Start of Exercise input

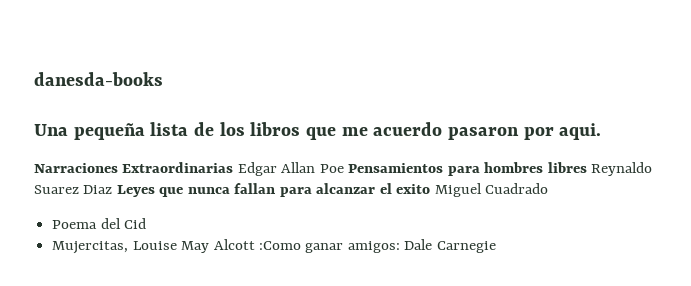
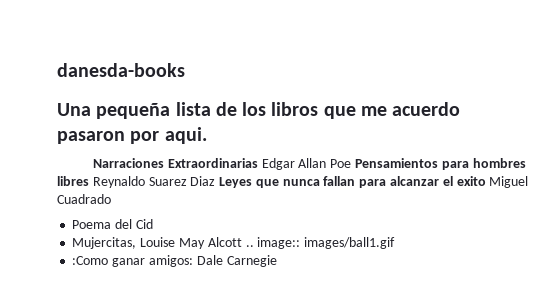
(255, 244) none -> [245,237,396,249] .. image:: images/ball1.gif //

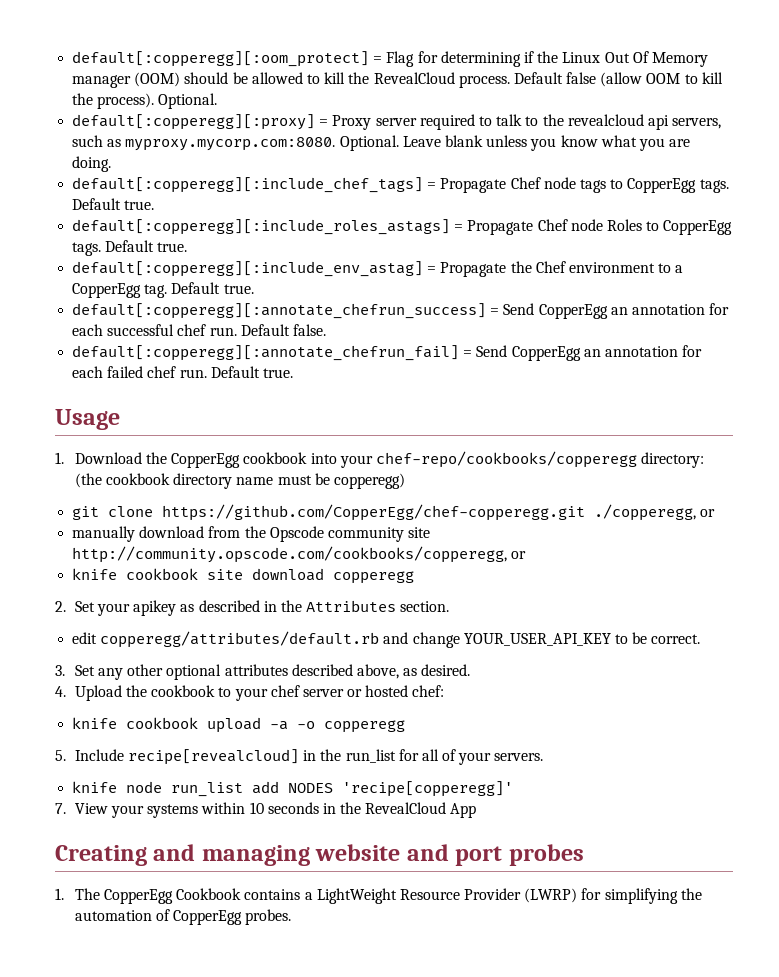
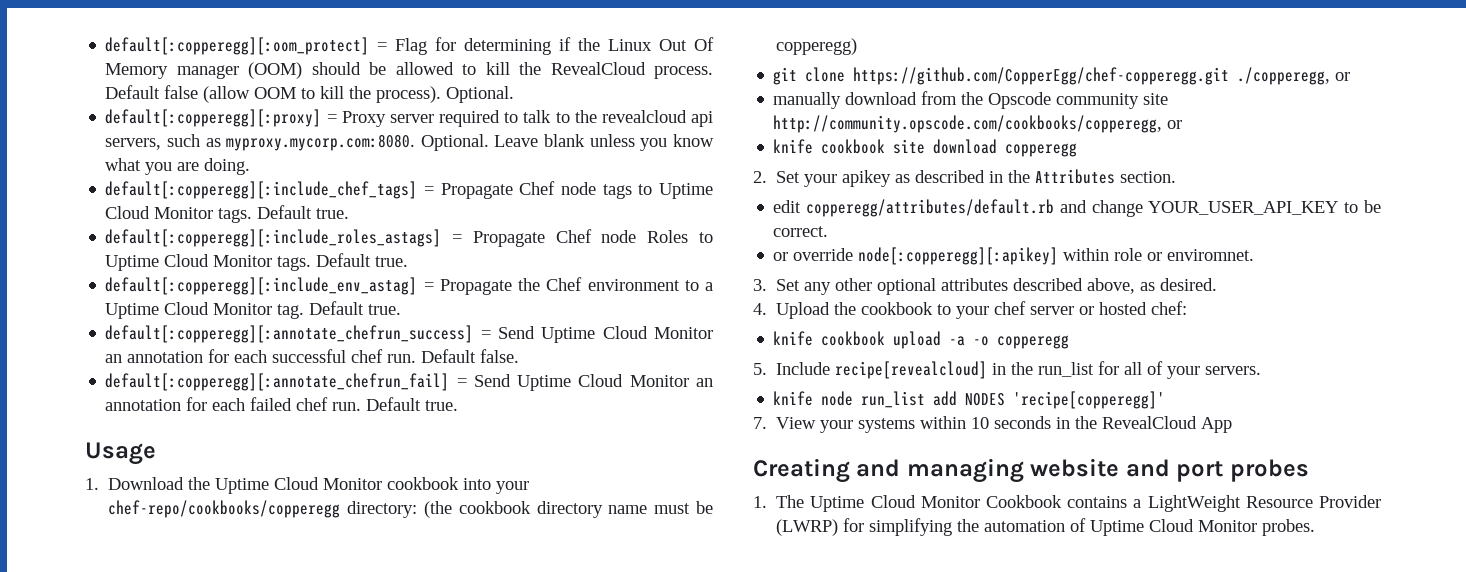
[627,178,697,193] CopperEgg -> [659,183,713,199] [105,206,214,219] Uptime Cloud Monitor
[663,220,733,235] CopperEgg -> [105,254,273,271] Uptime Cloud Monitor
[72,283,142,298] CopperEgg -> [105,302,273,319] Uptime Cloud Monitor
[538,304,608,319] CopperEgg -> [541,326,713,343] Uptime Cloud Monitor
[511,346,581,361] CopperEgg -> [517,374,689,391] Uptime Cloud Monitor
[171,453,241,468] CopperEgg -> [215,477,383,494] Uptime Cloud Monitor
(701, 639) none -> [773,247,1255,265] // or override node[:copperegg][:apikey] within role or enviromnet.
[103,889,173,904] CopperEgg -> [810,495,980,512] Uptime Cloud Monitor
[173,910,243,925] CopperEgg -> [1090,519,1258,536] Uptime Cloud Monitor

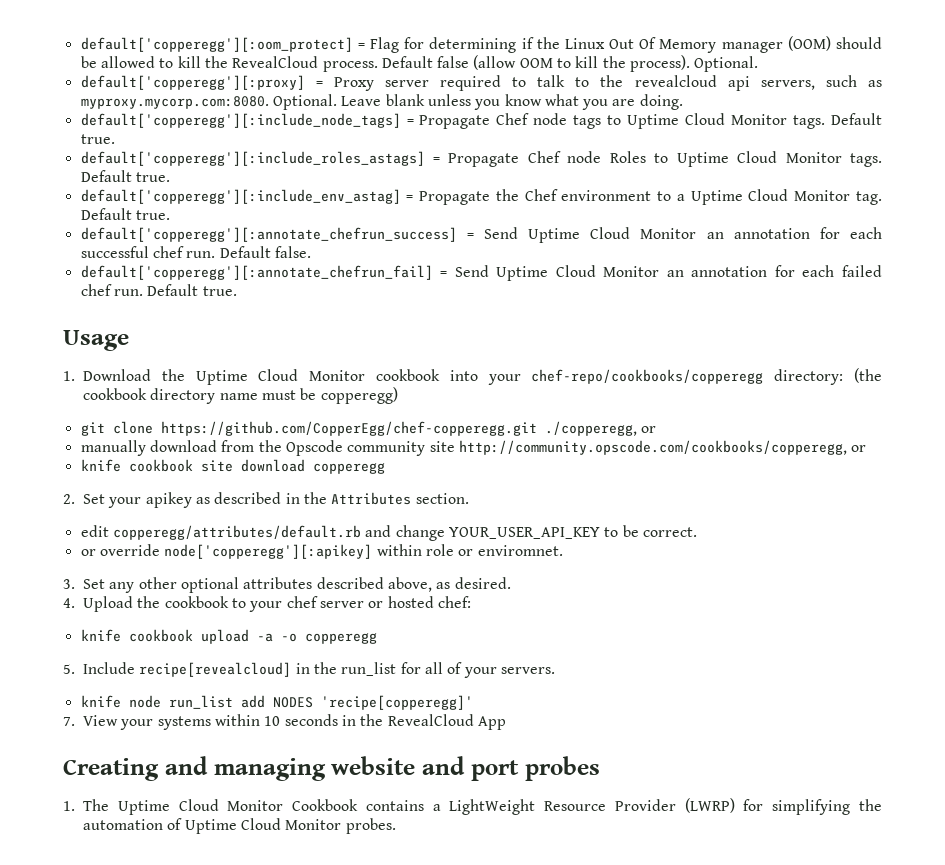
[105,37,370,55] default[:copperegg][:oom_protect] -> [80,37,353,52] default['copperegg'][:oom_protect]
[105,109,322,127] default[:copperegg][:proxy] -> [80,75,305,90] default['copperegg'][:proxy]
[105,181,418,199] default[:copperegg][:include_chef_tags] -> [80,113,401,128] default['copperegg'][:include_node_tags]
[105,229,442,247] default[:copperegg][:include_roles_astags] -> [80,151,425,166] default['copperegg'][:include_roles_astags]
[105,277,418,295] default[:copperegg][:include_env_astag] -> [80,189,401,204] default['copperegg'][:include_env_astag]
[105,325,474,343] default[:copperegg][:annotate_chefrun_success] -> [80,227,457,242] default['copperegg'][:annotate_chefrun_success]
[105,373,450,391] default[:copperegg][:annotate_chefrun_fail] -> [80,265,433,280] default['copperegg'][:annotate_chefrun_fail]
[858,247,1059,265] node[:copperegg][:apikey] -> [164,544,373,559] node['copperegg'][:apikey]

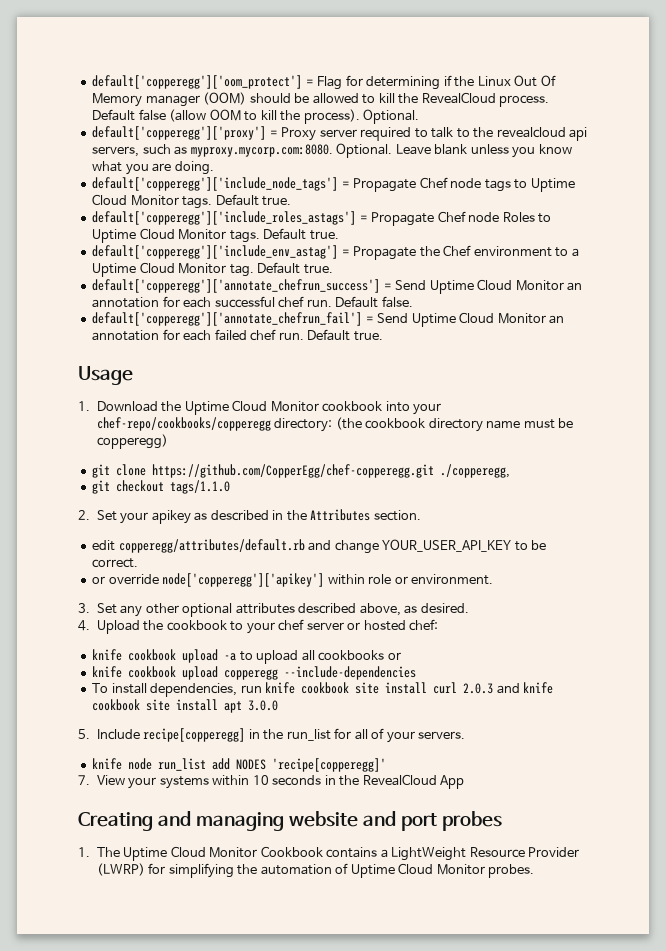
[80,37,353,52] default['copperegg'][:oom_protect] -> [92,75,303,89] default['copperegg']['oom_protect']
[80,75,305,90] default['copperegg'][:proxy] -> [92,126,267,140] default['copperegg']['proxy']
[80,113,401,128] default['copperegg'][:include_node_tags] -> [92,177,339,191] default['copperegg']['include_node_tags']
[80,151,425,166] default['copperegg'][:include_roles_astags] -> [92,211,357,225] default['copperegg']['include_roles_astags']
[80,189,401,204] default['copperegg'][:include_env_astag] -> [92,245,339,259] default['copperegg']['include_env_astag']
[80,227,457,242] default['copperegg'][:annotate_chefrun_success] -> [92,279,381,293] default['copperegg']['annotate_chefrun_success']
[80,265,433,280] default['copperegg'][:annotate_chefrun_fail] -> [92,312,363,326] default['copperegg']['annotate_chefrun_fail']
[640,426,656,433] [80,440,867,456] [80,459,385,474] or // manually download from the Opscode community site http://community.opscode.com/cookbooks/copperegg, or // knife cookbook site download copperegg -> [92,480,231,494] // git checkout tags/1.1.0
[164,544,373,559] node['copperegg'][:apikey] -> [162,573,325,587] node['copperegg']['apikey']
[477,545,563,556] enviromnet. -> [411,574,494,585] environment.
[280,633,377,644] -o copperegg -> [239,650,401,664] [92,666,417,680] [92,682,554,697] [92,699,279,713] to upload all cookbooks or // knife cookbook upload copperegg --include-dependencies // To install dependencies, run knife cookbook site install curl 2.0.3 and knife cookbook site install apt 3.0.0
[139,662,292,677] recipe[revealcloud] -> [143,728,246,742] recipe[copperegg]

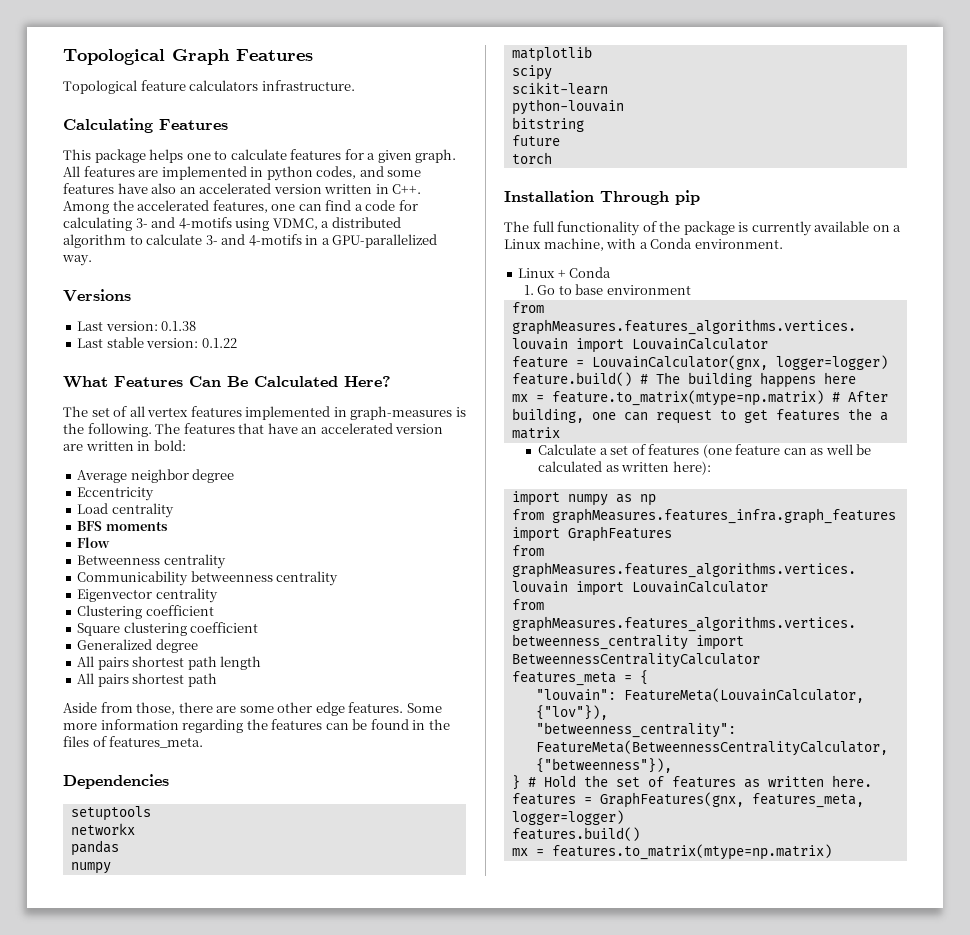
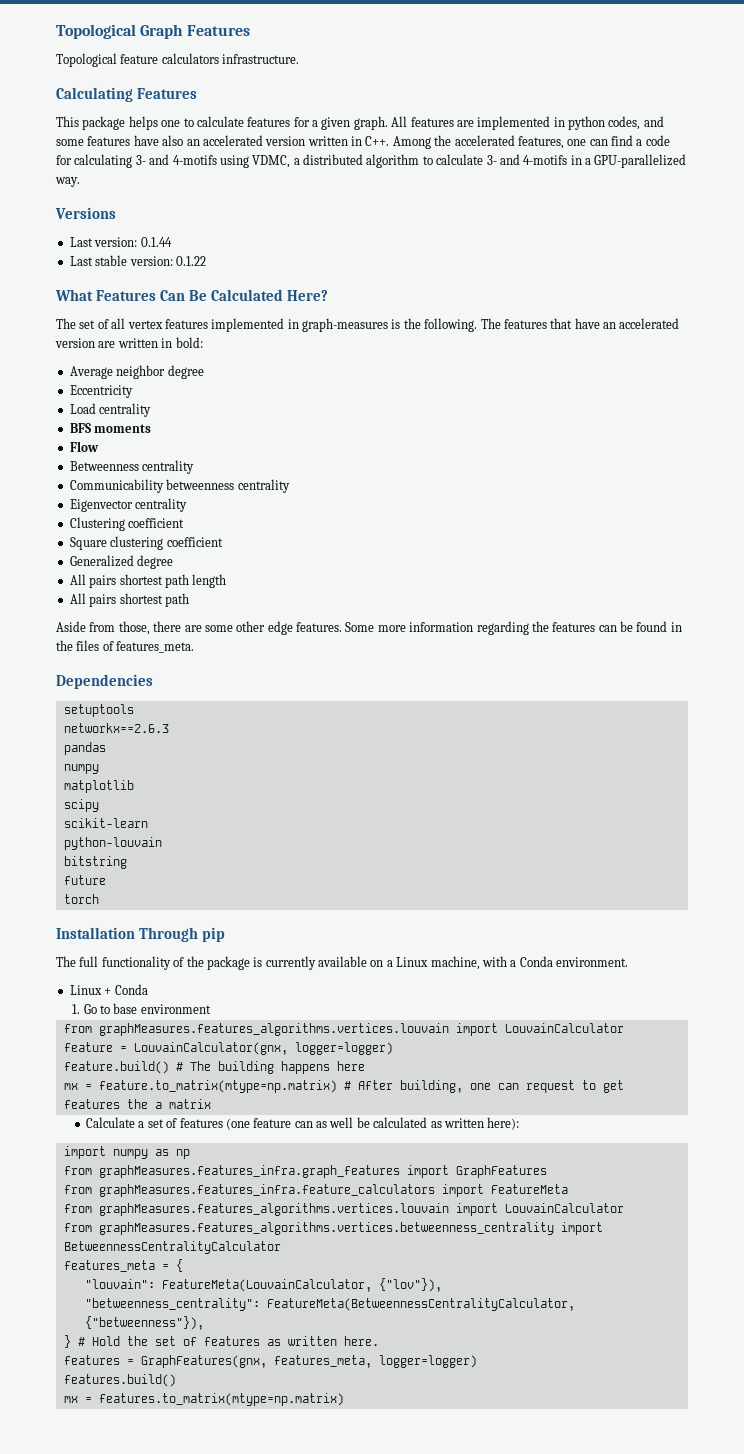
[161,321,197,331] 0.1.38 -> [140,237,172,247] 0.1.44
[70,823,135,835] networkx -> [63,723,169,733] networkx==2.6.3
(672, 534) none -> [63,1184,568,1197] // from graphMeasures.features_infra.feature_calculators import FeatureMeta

End of Exercise input

Activity:
From the material above, print everything exactly except the pictures.

Answer for this exercise:
(255, 244) none -> [245,237,396,249] .. image:: images/ball1.gif //

[627,178,697,193] CopperEgg -> [659,183,713,199] [105,206,214,219] Uptime Cloud Monitor
[663,220,733,235] CopperEgg -> [105,254,273,271] Uptime Cloud Monitor
[72,283,142,298] CopperEgg -> [105,302,273,319] Uptime Cloud Monitor
[538,304,608,319] CopperEgg -> [541,326,713,343] Uptime Cloud Monitor
[511,346,581,361] CopperEgg -> [517,374,689,391] Uptime Cloud Monitor
[171,453,241,468] CopperEgg -> [215,477,383,494] Uptime Cloud Monitor
(701, 639) none -> [773,247,1255,265] // or override node[:copperegg][:apikey] within role or enviromnet.
[103,889,173,904] CopperEgg -> [810,495,980,512] Uptime Cloud Monitor
[173,910,243,925] CopperEgg -> [1090,519,1258,536] Uptime Cloud Monitor

[105,37,370,55] default[:copperegg][:oom_protect] -> [80,37,353,52] default['copperegg'][:oom_protect]
[105,109,322,127] default[:copperegg][:proxy] -> [80,75,305,90] default['copperegg'][:proxy]
[105,181,418,199] default[:copperegg][:include_chef_tags] -> [80,113,401,128] default['copperegg'][:include_node_tags]
[105,229,442,247] default[:copperegg][:include_roles_astags] -> [80,151,425,166] default['copperegg'][:include_roles_astags]
[105,277,418,295] default[:copperegg][:include_env_astag] -> [80,189,401,204] default['copperegg'][:include_env_astag]
[105,325,474,343] default[:copperegg][:annotate_chefrun_success] -> [80,227,457,242] default['copperegg'][:annotate_chefrun_success]
[105,373,450,391] default[:copperegg][:annotate_chefrun_fail] -> [80,265,433,280] default['copperegg'][:annotate_chefrun_fail]
[858,247,1059,265] node[:copperegg][:apikey] -> [164,544,373,559] node['copperegg'][:apikey]

[80,37,353,52] default['copperegg'][:oom_protect] -> [92,75,303,89] default['copperegg']['oom_protect']
[80,75,305,90] default['copperegg'][:proxy] -> [92,126,267,140] default['copperegg']['proxy']
[80,113,401,128] default['copperegg'][:include_node_tags] -> [92,177,339,191] default['copperegg']['include_node_tags']
[80,151,425,166] default['copperegg'][:include_roles_astags] -> [92,211,357,225] default['copperegg']['include_roles_astags']
[80,189,401,204] default['copperegg'][:include_env_astag] -> [92,245,339,259] default['copperegg']['include_env_astag']
[80,227,457,242] default['copperegg'][:annotate_chefrun_success] -> [92,279,381,293] default['copperegg']['annotate_chefrun_success']
[80,265,433,280] default['copperegg'][:annotate_chefrun_fail] -> [92,312,363,326] default['copperegg']['annotate_chefrun_fail']
[640,426,656,433] [80,440,867,456] [80,459,385,474] or // manually download from the Opscode community site http://community.opscode.com/cookbooks/copperegg, or // knife cookbook site download copperegg -> [92,480,231,494] // git checkout tags/1.1.0
[164,544,373,559] node['copperegg'][:apikey] -> [162,573,325,587] node['copperegg']['apikey']
[477,545,563,556] enviromnet. -> [411,574,494,585] environment.
[280,633,377,644] -o copperegg -> [239,650,401,664] [92,666,417,680] [92,682,554,697] [92,699,279,713] to upload all cookbooks or // knife cookbook upload copperegg --include-dependencies // To install dependencies, run knife cookbook site install curl 2.0.3 and knife cookbook site install apt 3.0.0
[139,662,292,677] recipe[revealcloud] -> [143,728,246,742] recipe[copperegg]

[161,321,197,331] 0.1.38 -> [140,237,172,247] 0.1.44
[70,823,135,835] networkx -> [63,723,169,733] networkx==2.6.3
(672, 534) none -> [63,1184,568,1197] // from graphMeasures.features_infra.feature_calculators import FeatureMeta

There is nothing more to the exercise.